I have a file containing data on the form:
fractal mand1 {
;lkkj;kj;
}
fractal mand2 {
if (...) {
blablah;
}
}
fractal julia1 {
a = ss;
}
I want to extract the name of data containers, so I want to retrieve a vector containing in the specific case mand1
, mand2
, julia1
.
I've read the sample about parsing a number list into a vector, but I want to maintain the grammar in a separate file.
I've create a struct representing the grammar, and then I use it in order to parse the string containing data.

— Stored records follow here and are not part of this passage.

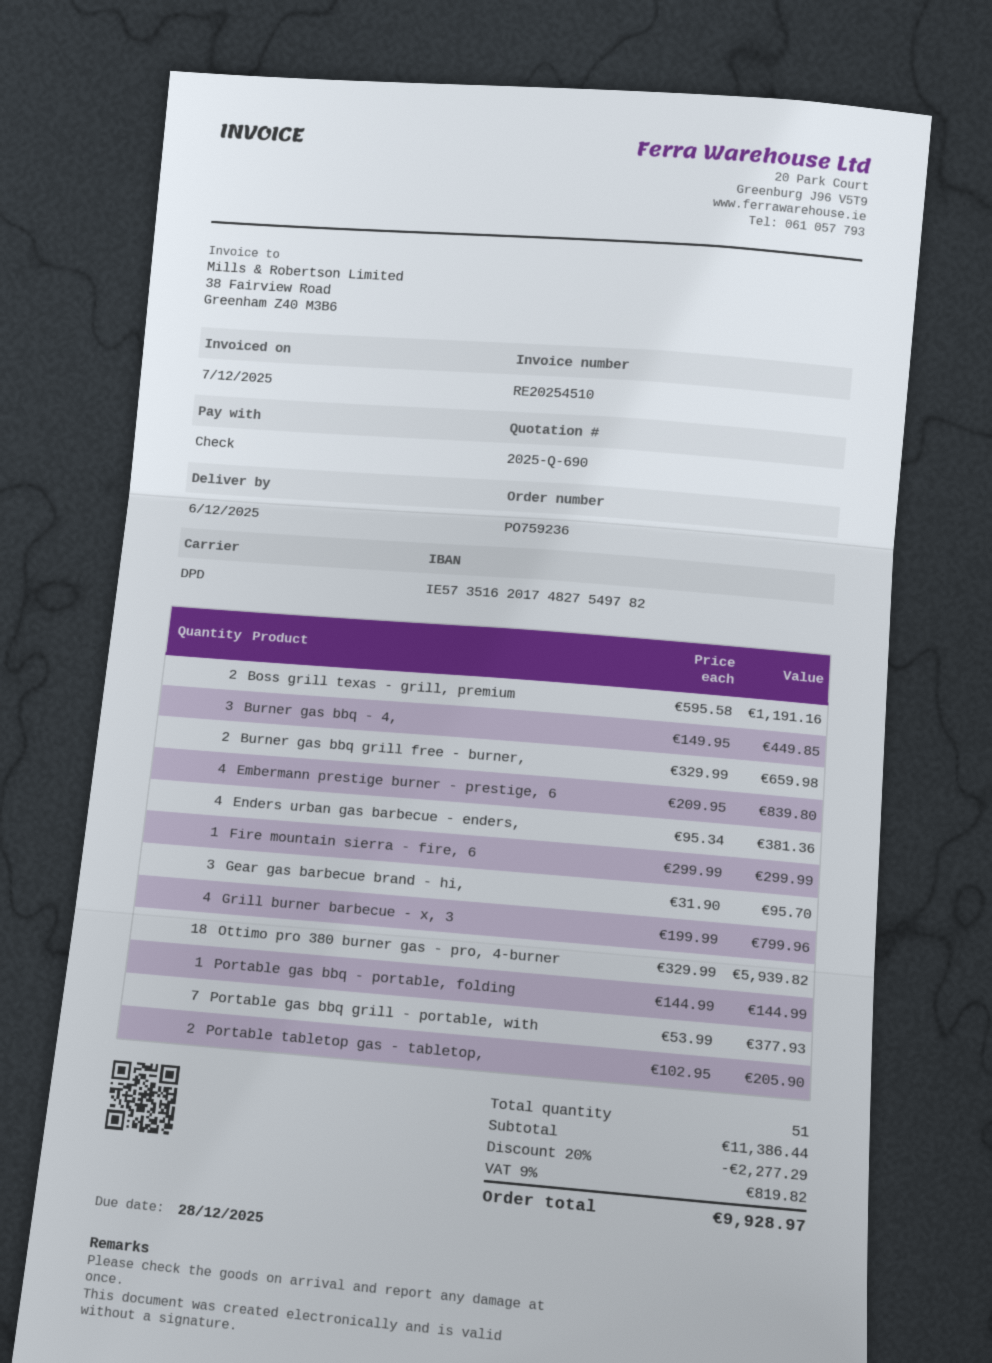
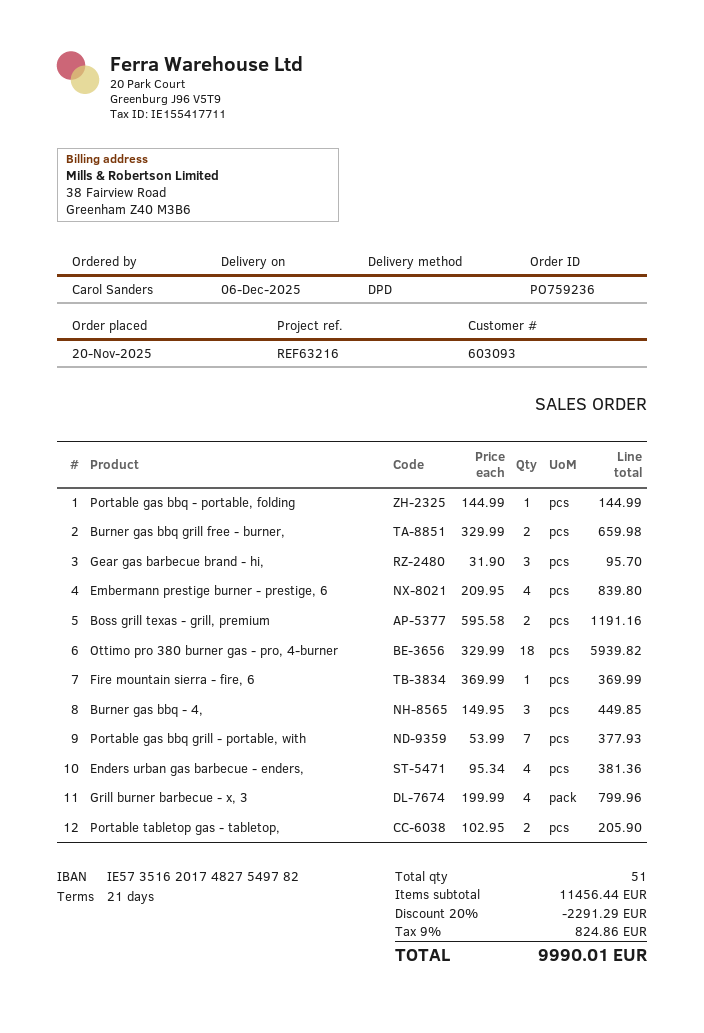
Fire mountain sierra - fire, 6: 1 x 299.99 = 299.99 -> 1 x 369.99 = 369.99
subtotal: 11386.44 -> 11456.44
discount: 20% = 2277.29 -> 20% = 2291.29
tax: 9% = 819.82 -> 9% = 824.86
total: 9928.97 -> 9990.01

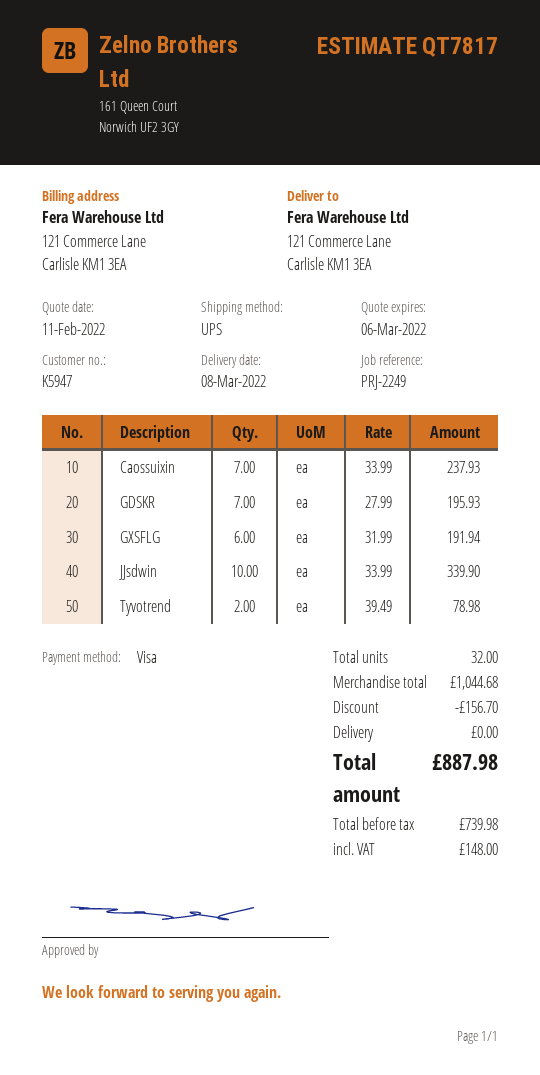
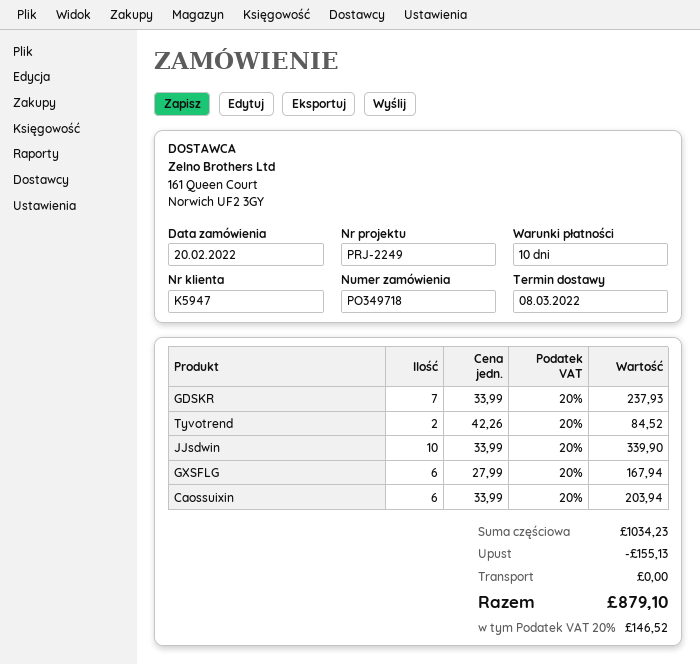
Caossuixin: 7 x 33.99 = 237.93 -> 6 x 33.99 = 203.94
GDSKR: 7 x 27.99 = 195.93 -> 7 x 33.99 = 237.93
GXSFLG: 6 x 31.99 = 191.94 -> 6 x 27.99 = 167.94
Tyvotrend: 2 x 39.49 = 78.98 -> 2 x 42.26 = 84.52
subtotal: 1044.68 -> 1034.23
discount: 156.70 -> 155.13
tax: 148.00 -> 146.52
total: 887.98 -> 879.10

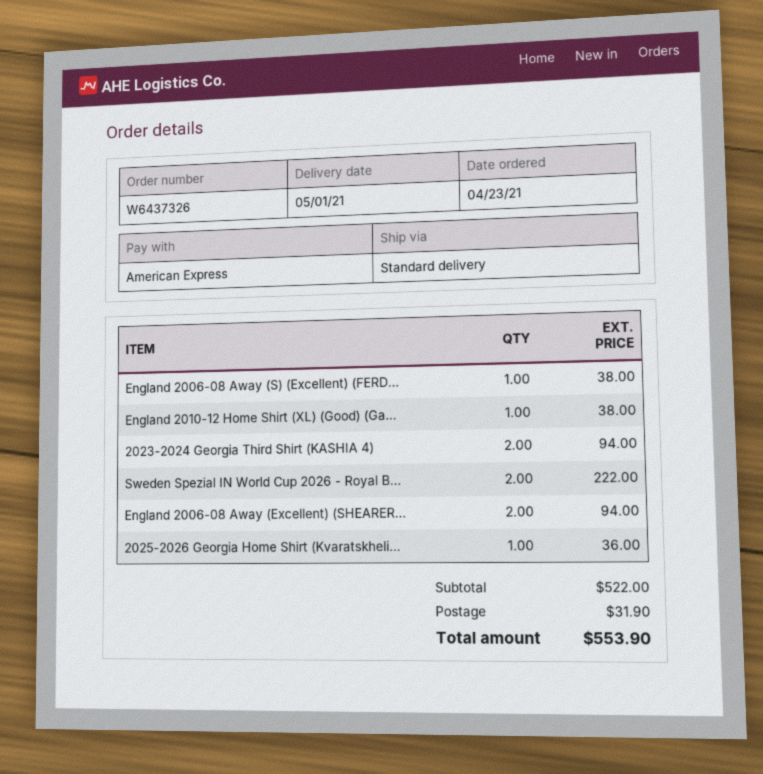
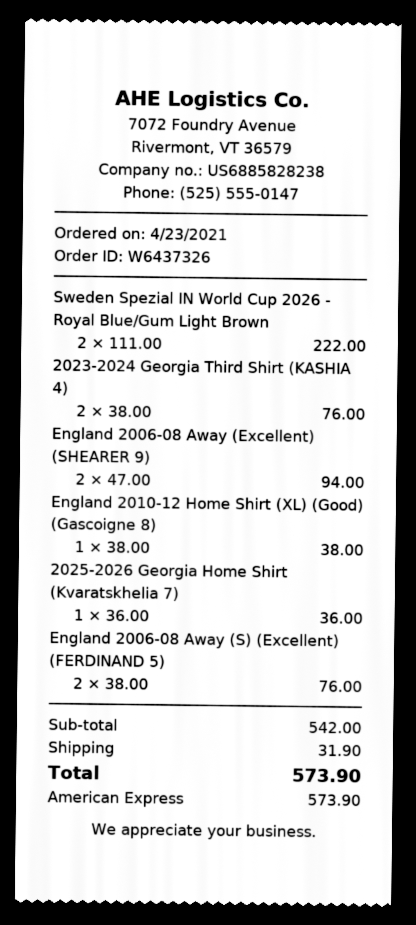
England 2006-08 Away (S) (Excellent) (FERD...: 1 for 38.00 -> 2 for 76.00
2023-2024 Georgia Third Shirt (KASHIA 4): 2 for 94.00 -> 2 for 76.00
subtotal: 522.00 -> 542.00
total: 553.90 -> 573.90

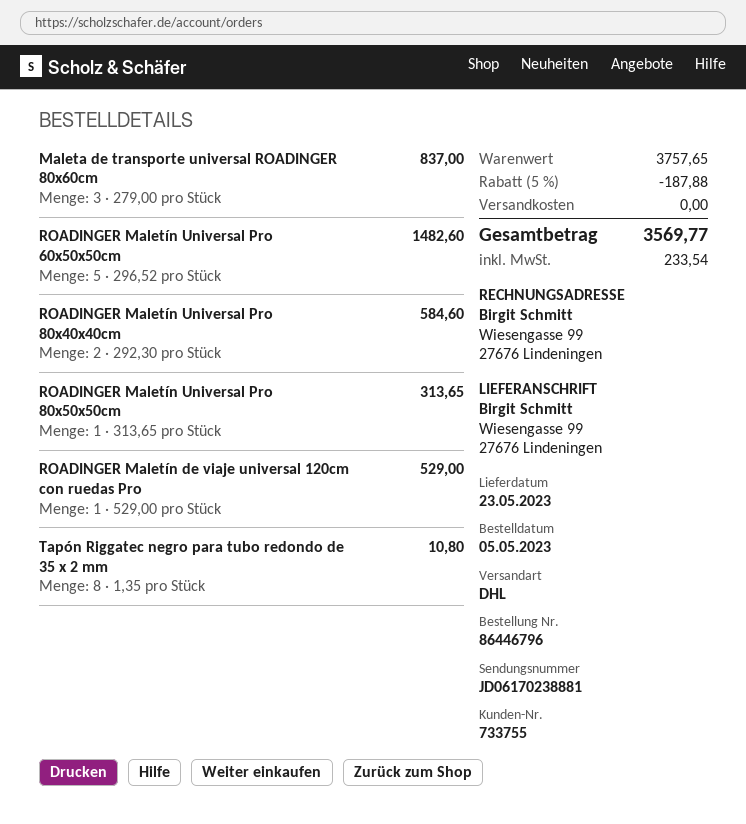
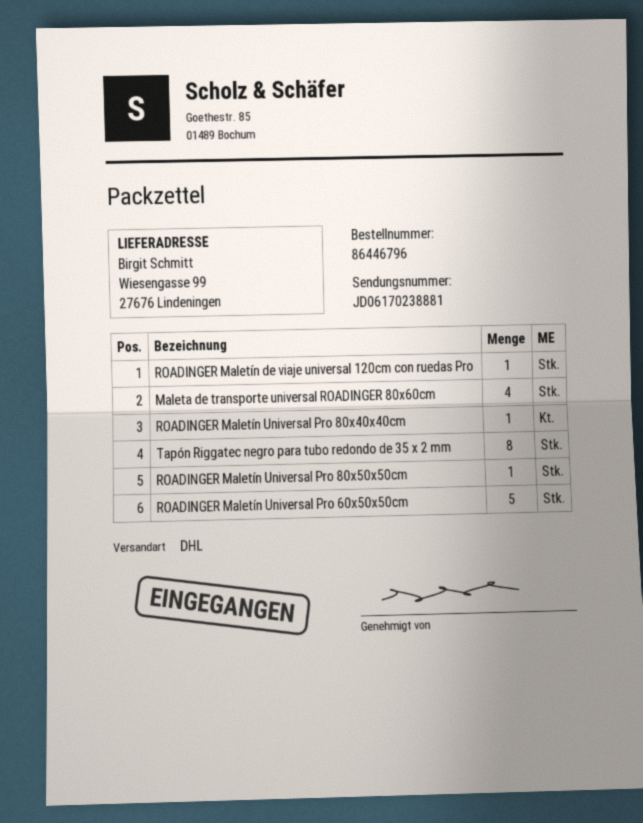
Maleta de transporte universal ROADINGER 80x60cm: 3 -> 4
ROADINGER Maletín Universal Pro 80x40x40cm: 2 -> 1

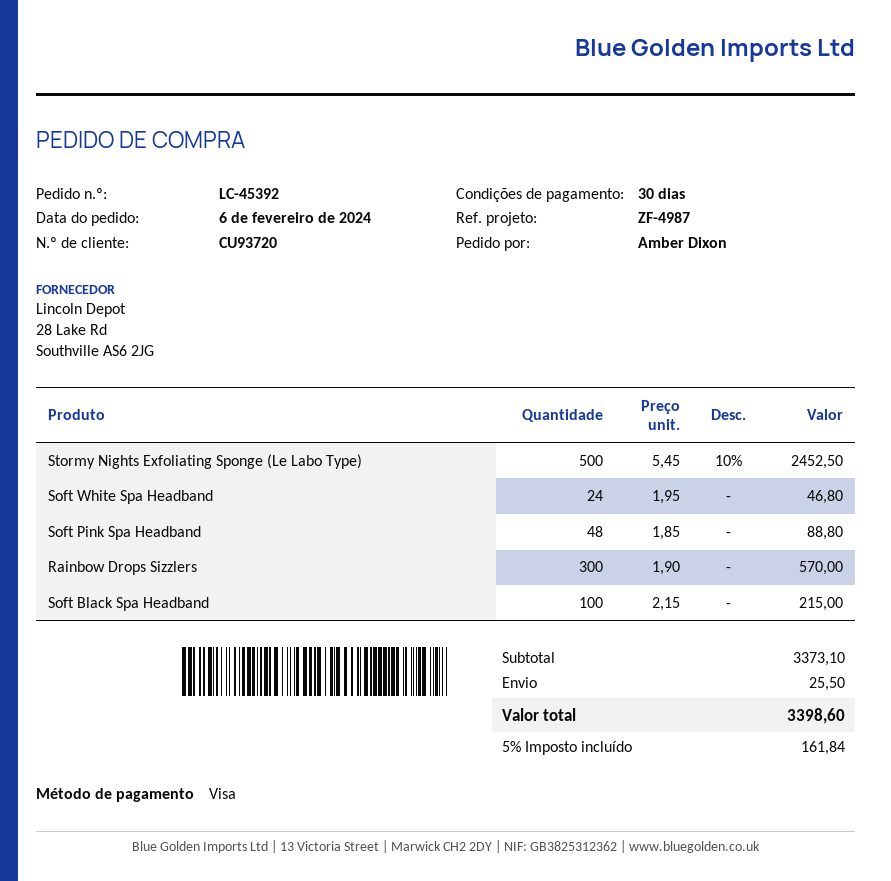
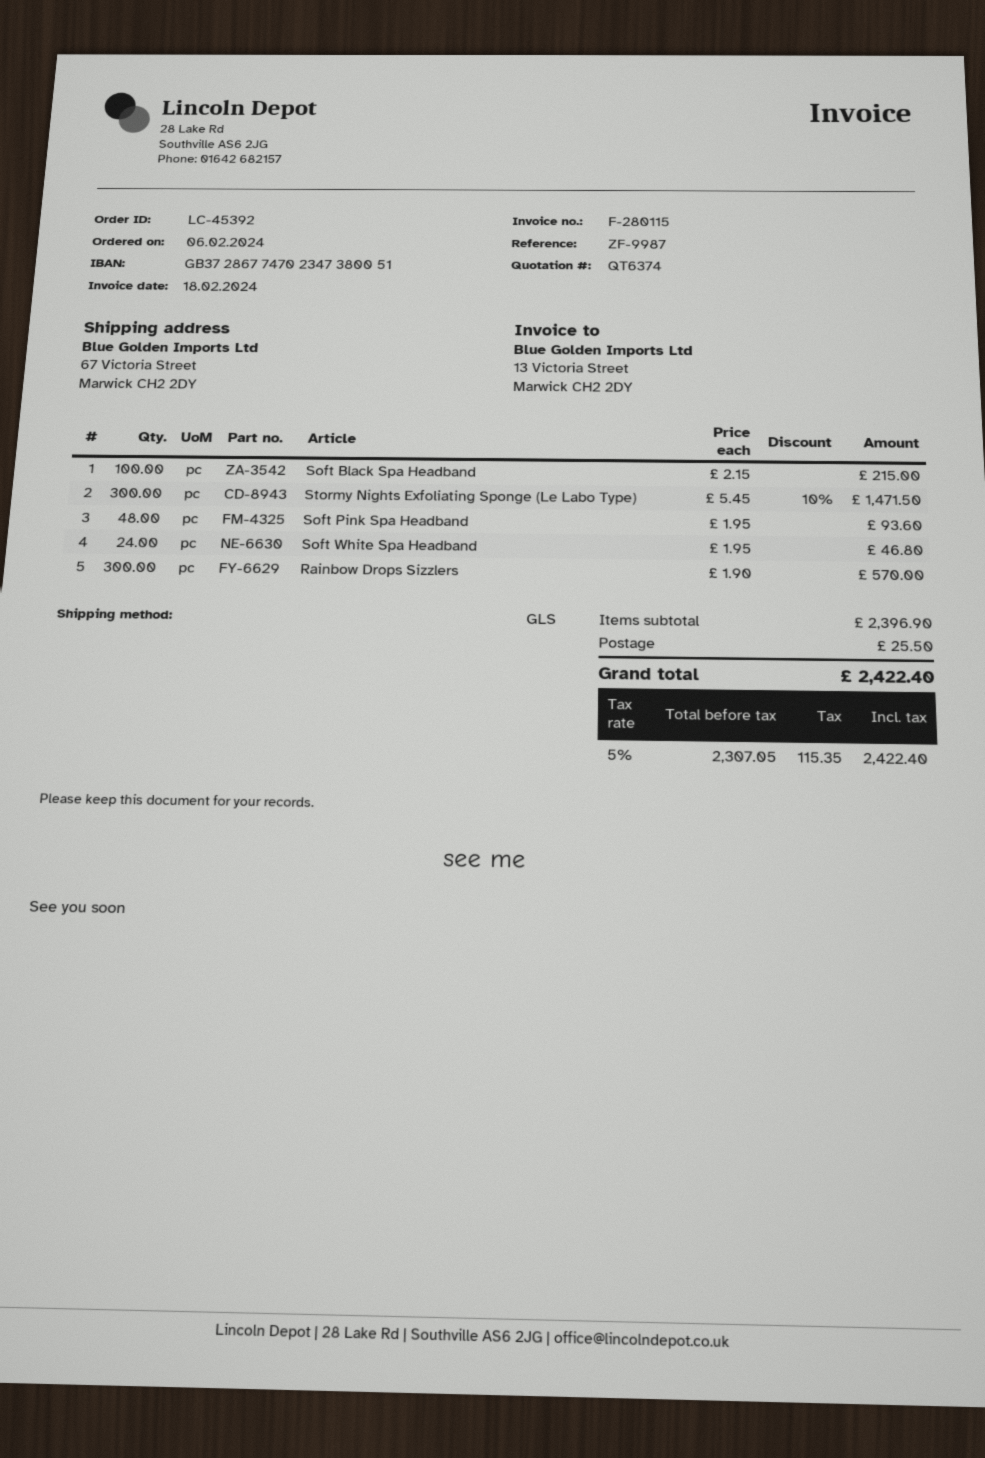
reference: ZF-4987 -> ZF-9987
Stormy Nights Exfoliating Sponge (Le Labo Type): 500 x 5.45 - 10% = 2452.50 -> 300 x 5.45 - 10% = 1471.50
Soft Pink Spa Headband: 48 x 1.85 = 88.80 -> 48 x 1.95 = 93.60
subtotal: 3373.10 -> 2396.90
tax: 5% = 161.84 -> 5% = 115.35
total: 3398.60 -> 2422.40

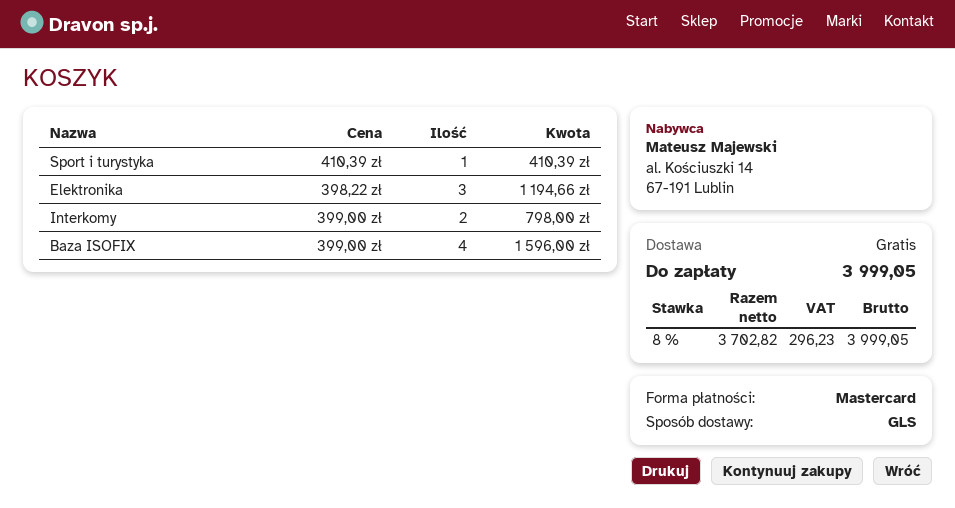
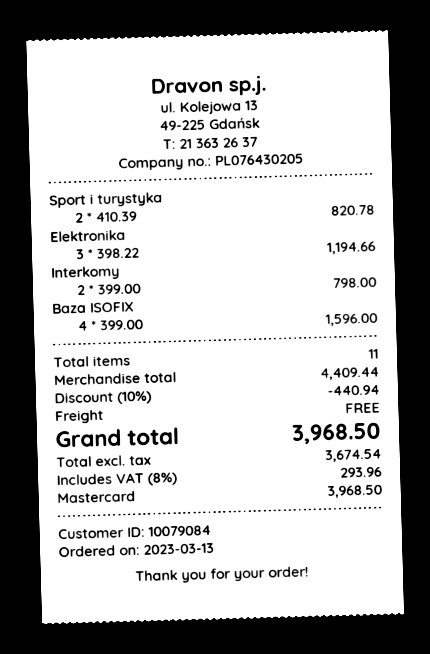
Sport i turystyka: 1 x 410.39 = 410.39 -> 2 x 410.39 = 820.78
discount: none -> 10% = 440.94
net: 3702.82 -> 3674.54
tax: 8% = 296.23 -> 8% = 293.96
total: 3999.05 -> 3968.50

I would expect an output like
mand1
mand2
julia1
Instead I obtain
mand1 {
;lkkj;kj;
}
fractal mand2 {
if (...) {
blablah;
}
}
fractal julia1 {
a = ss;
}
My parser recognizes the first fractal
term but then it parses the rest of the file as single string item instead that parse it as I want.
What I'm doing wrong?
#include <boost/spirit/include/qi.hpp>
#include <string>
#include <vector>
#include <iostream>
using boost::spirit::ascii::space;
using boost::spirit::ascii::space_type;
using boost::spirit::qi::phrase_parse;
using boost::spirit::qi::lit;
using boost::spirit::qi::lexeme;
using boost::spirit::qi::skip;
using boost::spirit::ascii::char_;
using boost::spirit::ascii::no_case;
using boost::spirit::qi::rule;
typedef std::string::const_iterator sit;
template <typename Iterator>
struct FractalListParser : boost::spirit::qi::grammar<Iterator, std::vector<std::string>(), boost::spirit::ascii::space_type> {
FractalListParser() : FractalListParser::base_type(start) {
no_quoted_string %= *(lexeme[+(char_ - '"')]);
start %= *(no_case[lit("fractal")] >> no_quoted_string >> '{' >> *(skip[*(char_)]) >> '}');
}
rule<Iterator, std::string(), space_type> no_quoted_string;
rule<Iterator, std::vector<std::string>(), space_type> start;
};
int main() {
const std::string fractalListFile(R"(
fractal mand1 {
;lkkj;kj;
}
fractal mand2 {
if (...) {
blablah;
}
}
fractal julia1 {
a = ss;
}
)");
std::cout << "Read Test:" << std::endl;
FractalListParser<sit> parser;
std::vector<std::string> data;
bool r = phrase_parse(fractalListFile.begin(), fractalListFile.end(), parser, space, data);
for (auto& i : data) std::cout << i << std::endl;
return 0;
}
If you use error handling, you'll find that the parse failed, and nothing got effectively parsed:
Output:
Read Test:
Parse success:
----
mand1 {
;lkkj;kj;
}
fractal mand2 {
if (...) {
blablah;
}
}
fractal julia1 {
a = ss;
}
Remaining unparsed input: 'fractal mand1 {
;lkkj;kj;
}
fractal mand2 {
if (...) {
blablah;
}
}
fractal julia1 {
a = ss;
}
'
You probably want to ignore the "body" (between {}
). Therefore I suppose you actually wanted to omit
the attribute:
>> '{' >> *(omit[*(char_)]) >> '}'
rather than skip(*char_)
.
The expression *char_
is greedy, and will always match to the end of input... You probably wanted to limit the charset:
in the "name" *~char_("\"{")
to avoid "eating" all of the body as well. To avoid matching spaces use graph
(e.g. +graph - '"'
). In case you want to parse "identifiers" be explicit e.g.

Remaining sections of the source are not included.